[Start of section]

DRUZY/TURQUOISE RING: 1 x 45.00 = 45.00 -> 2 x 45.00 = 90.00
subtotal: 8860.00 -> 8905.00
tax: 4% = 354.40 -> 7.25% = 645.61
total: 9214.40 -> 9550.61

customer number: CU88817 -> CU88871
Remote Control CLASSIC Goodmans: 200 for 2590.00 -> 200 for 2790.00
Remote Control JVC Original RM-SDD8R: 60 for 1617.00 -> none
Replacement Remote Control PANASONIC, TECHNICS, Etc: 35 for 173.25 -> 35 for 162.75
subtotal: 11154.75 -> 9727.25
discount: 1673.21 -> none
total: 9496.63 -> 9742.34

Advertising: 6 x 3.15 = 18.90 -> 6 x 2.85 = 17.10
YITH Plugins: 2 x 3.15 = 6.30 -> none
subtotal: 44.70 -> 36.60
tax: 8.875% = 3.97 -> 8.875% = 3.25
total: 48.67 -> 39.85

[End of section]
[Start of section]

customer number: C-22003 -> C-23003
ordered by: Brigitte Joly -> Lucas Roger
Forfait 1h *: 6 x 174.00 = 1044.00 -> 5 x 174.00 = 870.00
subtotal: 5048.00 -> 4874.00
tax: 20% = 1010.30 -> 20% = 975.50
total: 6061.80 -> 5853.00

[End of section]
[Start of section]

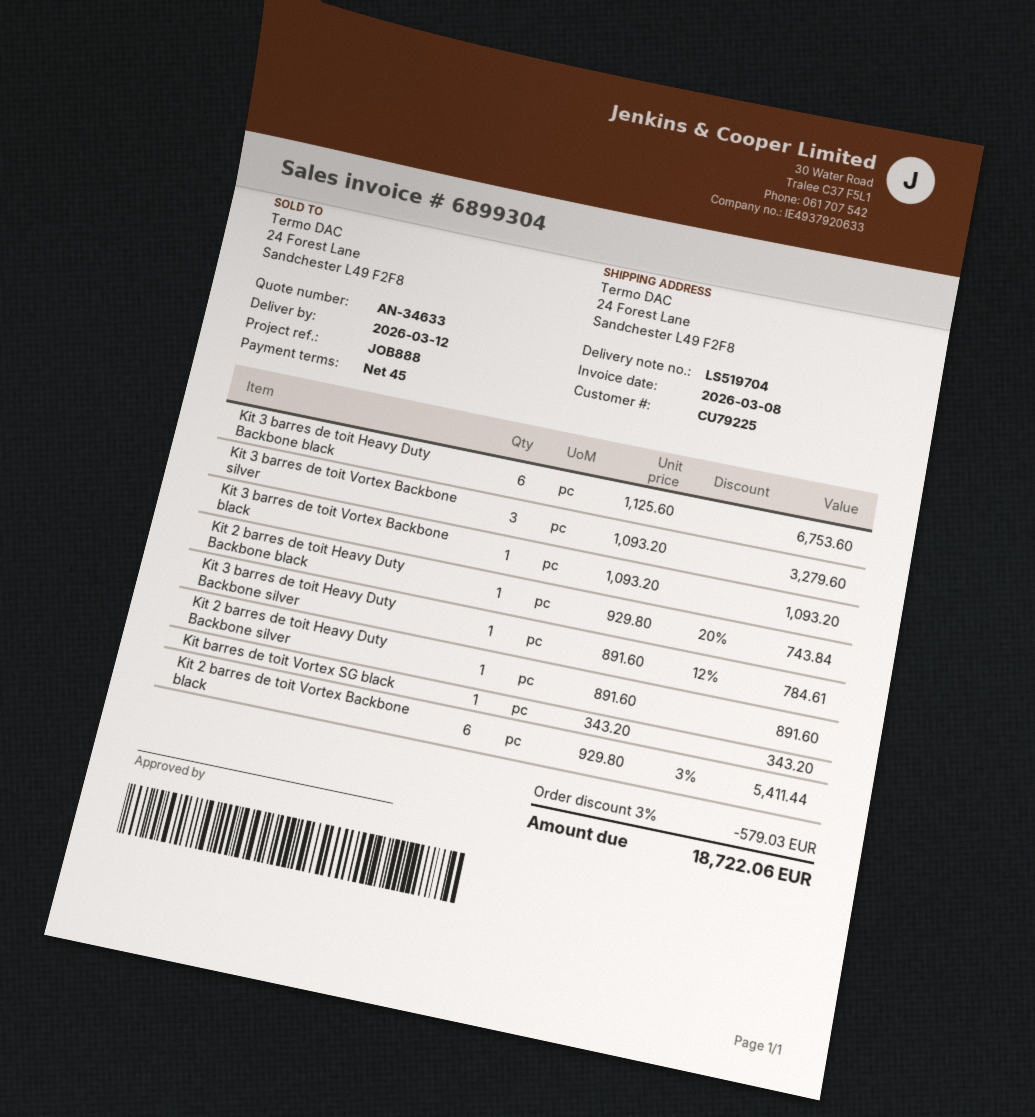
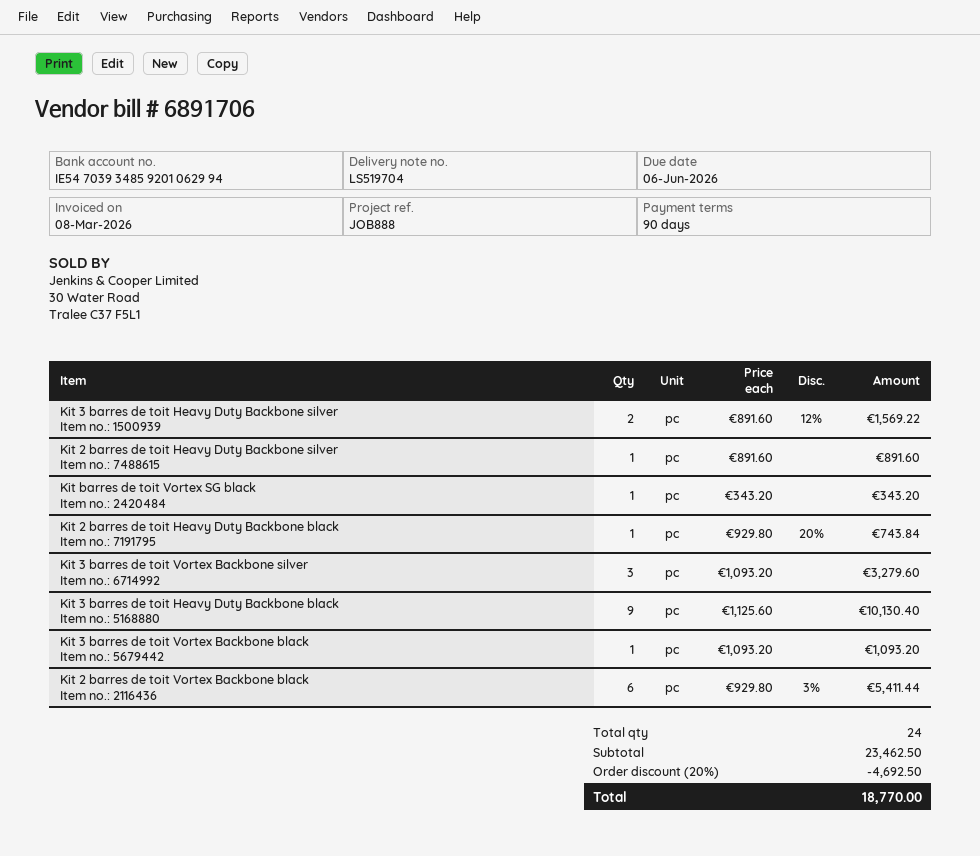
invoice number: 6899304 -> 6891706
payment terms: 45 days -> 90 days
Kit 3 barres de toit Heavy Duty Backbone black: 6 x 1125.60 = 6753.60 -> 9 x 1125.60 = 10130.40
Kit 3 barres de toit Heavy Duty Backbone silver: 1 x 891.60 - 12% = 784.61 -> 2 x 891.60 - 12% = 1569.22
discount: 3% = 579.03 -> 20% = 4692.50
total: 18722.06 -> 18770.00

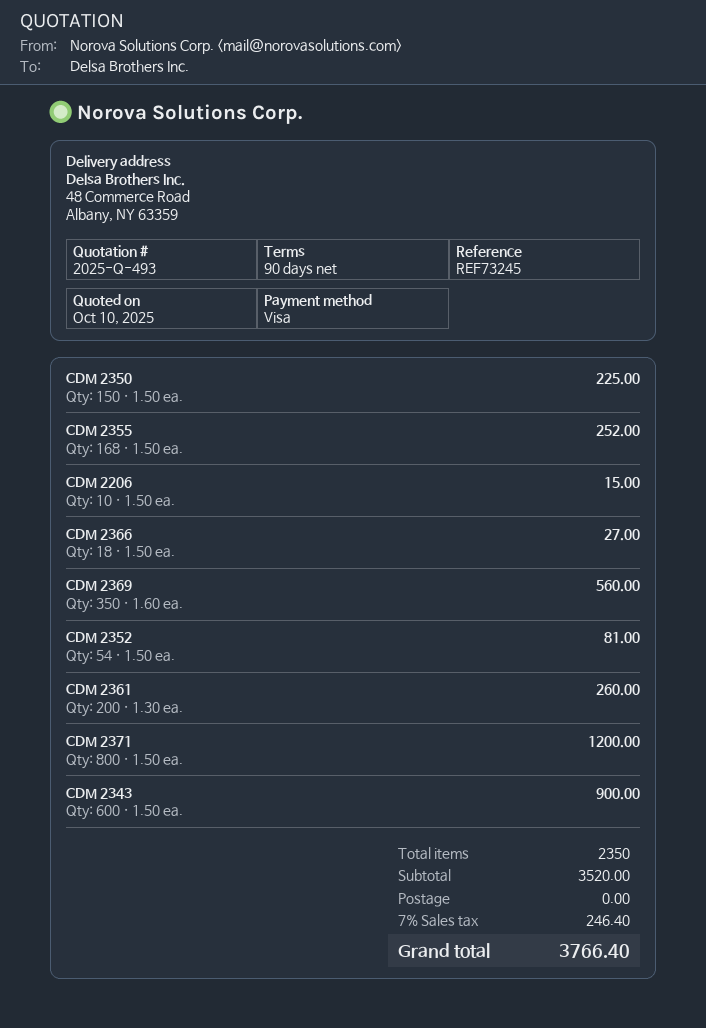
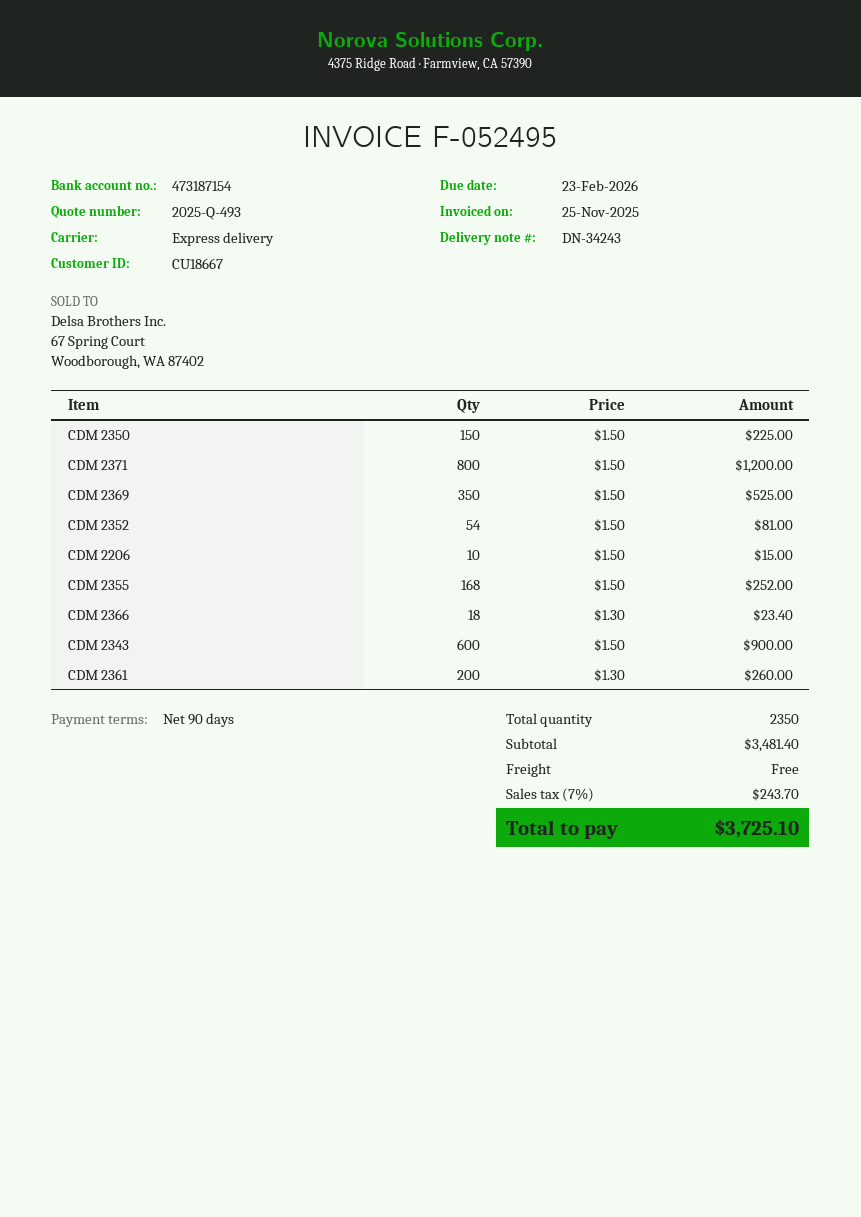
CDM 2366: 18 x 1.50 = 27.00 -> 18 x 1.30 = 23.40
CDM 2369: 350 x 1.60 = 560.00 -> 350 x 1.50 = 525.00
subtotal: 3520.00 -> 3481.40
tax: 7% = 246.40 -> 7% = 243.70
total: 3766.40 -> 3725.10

[End of section]

ACTIVITY:
Your answer should be the lines above, from the line containing "discount: 1673.21 -> none" up to and including the line containing "total: 48.67 -> 39.85", reproduced exactly and with nothing else.

WORKED SOLUTION:
discount: 1673.21 -> none
total: 9496.63 -> 9742.34

Advertising: 6 x 3.15 = 18.90 -> 6 x 2.85 = 17.10
YITH Plugins: 2 x 3.15 = 6.30 -> none
subtotal: 44.70 -> 36.60
tax: 8.875% = 3.97 -> 8.875% = 3.25
total: 48.67 -> 39.85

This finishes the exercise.